Seven weeks into the Ukrainian invasion our collective media is still wasting time kvetching about Putin’s personal wealth, yachts-yachts-yachts, and the oligarchs surrounding him: like any of these will move the needle on his decision making. Such speculation is pointless.
We know how in autocracies the lackeys misinform the dictators. Even our own mini-autocrat, our last president, got crazier and stupider as time went by, ever more surrounded by yes men and Kraken women. Autocrats and narcissists actively prune their circle of any dissenting voices: Trump didn’t even have the power to kill anybody. Imagine if he could have had dissenters jailed or killed like his idol Putin does, for over 22 years. RIP Rosie O’Donnell. Trump is no Putin, of course, but he evinces the mindset in a democracy’s context.
Putin’s crew, the current crop of doughy oligarchs are mainly Putin’s own creations, grown thanks to knowing him for decades and thus utterly beholden. Pursuant to that we also know censorship works up and down the chain of command and social hierarchies and that it is a central dysfunction of such rule: every truth is perverted to suit the Big Guy’s tastes. Add a bunch of isolation, paranoia and narcissism and a leader can make utterly terrible errors like invading a neighbor.

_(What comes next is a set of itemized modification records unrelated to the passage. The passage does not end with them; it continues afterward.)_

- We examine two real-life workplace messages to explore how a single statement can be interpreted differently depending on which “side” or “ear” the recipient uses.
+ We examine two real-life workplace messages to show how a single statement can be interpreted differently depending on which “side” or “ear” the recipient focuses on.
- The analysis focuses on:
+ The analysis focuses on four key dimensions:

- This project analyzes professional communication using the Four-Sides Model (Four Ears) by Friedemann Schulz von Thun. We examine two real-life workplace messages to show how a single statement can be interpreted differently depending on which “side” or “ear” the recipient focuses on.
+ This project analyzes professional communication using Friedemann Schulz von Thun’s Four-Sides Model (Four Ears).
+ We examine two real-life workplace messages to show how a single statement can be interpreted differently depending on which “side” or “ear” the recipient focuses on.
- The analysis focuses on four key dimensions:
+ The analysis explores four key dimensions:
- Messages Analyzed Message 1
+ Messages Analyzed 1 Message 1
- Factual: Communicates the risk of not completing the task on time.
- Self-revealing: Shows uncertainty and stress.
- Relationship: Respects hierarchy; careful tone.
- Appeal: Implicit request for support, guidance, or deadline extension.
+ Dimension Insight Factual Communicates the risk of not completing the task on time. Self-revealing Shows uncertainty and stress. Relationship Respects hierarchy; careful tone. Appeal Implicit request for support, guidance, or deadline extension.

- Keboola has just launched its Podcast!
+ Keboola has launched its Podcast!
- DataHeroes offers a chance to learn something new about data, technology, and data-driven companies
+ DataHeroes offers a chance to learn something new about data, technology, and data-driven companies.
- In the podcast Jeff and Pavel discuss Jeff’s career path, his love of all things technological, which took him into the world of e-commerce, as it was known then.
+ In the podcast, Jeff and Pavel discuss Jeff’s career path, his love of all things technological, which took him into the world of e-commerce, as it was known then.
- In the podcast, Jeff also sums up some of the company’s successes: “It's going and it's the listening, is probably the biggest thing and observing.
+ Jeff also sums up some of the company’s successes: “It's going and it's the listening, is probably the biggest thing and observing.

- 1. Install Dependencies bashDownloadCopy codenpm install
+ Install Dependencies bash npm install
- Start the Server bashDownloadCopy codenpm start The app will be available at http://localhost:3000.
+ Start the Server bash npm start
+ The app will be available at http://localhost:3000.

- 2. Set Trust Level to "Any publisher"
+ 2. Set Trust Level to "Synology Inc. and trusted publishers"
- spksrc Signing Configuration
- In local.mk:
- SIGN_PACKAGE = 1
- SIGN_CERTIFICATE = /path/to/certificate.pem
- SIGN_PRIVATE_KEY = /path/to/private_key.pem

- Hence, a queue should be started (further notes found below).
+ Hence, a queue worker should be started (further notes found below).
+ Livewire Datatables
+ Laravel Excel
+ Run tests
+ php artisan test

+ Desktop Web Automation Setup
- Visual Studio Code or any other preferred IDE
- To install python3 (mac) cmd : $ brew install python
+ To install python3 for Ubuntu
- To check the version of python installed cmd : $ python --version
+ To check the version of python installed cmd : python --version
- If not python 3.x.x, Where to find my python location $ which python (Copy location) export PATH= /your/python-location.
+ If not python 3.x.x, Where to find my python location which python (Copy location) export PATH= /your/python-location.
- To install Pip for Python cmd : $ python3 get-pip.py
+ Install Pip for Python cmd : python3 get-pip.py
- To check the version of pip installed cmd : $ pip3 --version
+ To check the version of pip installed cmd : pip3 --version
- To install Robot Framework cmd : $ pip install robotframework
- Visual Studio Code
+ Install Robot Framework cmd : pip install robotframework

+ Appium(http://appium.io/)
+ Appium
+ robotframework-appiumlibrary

So the oligarchs are irrelevant, let’s forget them. Speculation about Putin’s personal wealth, boats, toys and the like is even more irrelevant. That kind of wealth may matter to non-billionaires like us, but in a dictatorship by definition, the dictator owns everything and theoretical, legal ownership is an abstraction. Literally everything in Russia is his.
The only – but only – time an autocrat’s wealth is important is in smaller cases like, say, Equatorial Guinea or Chad where the boss’ chances of being deposed and exiled are statistically high so he needs a cash landing crash pad in, say, Southern France.
Big time autocrats in large states like China and Russia operate at a higher level than the tin pot. As with everything: scale matters.
After all, do we imagine Putin cashing in his chips and retiring to Monaco? Even with non-prosecution agreements and somehow avoiding the The Hague, this is absurd. If powerful monsters like Ethiopia’s Mengistu can dance below international warrants decades after being deposed, surely Putin could. Several deposed African dictators, Cambodian genocideers and Slobodan Milosovich have ultimately faced justice but none commanded a nuclear superpower. Again, scale.
Another thing many seem to be getting wrong with the oligarchs, apart from the fact they have no input into the decision making process mentioned above, is “how did they get so rich illegally and what can we do about it?”
They got rich from knowing the right corrupt bureaucrats and bribery, however in terms of dirty money, any systemic scheme to fix this problem would by necessity require shining a light on the entire global elite. Removing any opacity from the enormous edifice of stolen wealth goes against the reality of being an ultra-rich criminal where safe harbor for ill gotten gains is guaranteed. It is currently impossible to pull away the anonymity of all sorts of tax evaders which would expose all the slimy creatures of our own making. These creatures aren’t without power in the deeply corrupt “civilized” countries of the rich world.
So where is this huge pile of cash – which could wipe out poverty on earth – laundered, hidden and banked? Not necessarily in obscure Caribbean coral-reef-with-flag countries or alpine trusts. Actually most dirty money and its trusts, lawyers, banks and investment companies are in places like Delaware, South Dakota, England, NYC real estate (Trump’s Russian apartment buyers) and other “ordinary” places, weaved deeply into our financial system. Witness the many top end uninhabited Manhattan apartments that are just lock-boxes for Emirati princes. A wholesale international effort against this elites serving system would ruffle too many feathers to ever be feasible.
Other methods of changing Putin’s mind are variously effective, though not the methods we think. Nearly all of the corporate sanctions are merely decorative and can be worked around: Russians will not oppose a popular (!) war because they can’t buy Big Macs. The only things that can move the needle are restricting financial drawing rights of Russian banks at Western (particularly our) central banks. Which we are doing and could do harder to the point of utterly ruining Russia: a bad move in a country that size. And petrochemical sales of course.
Even then, in the ultimate existential war of civilizations as this has been sold to Russians, no price is too high to pay.
Ten percent of humans attach great attention to dates, anniversaries and numerology as a placebo hedge against the uncertainty they think they can control. Putin seems to be one of these people: historically in speeches he has often tied propaganda to anniversaries and red letter days. Victory in World War II Day in Russia is May 9th, possibly a date by which Putin would like to have “won”. But ask anybody who has lived through a long war, say Lebanon or Syria how hilariously absurd predictions for a “short war” are.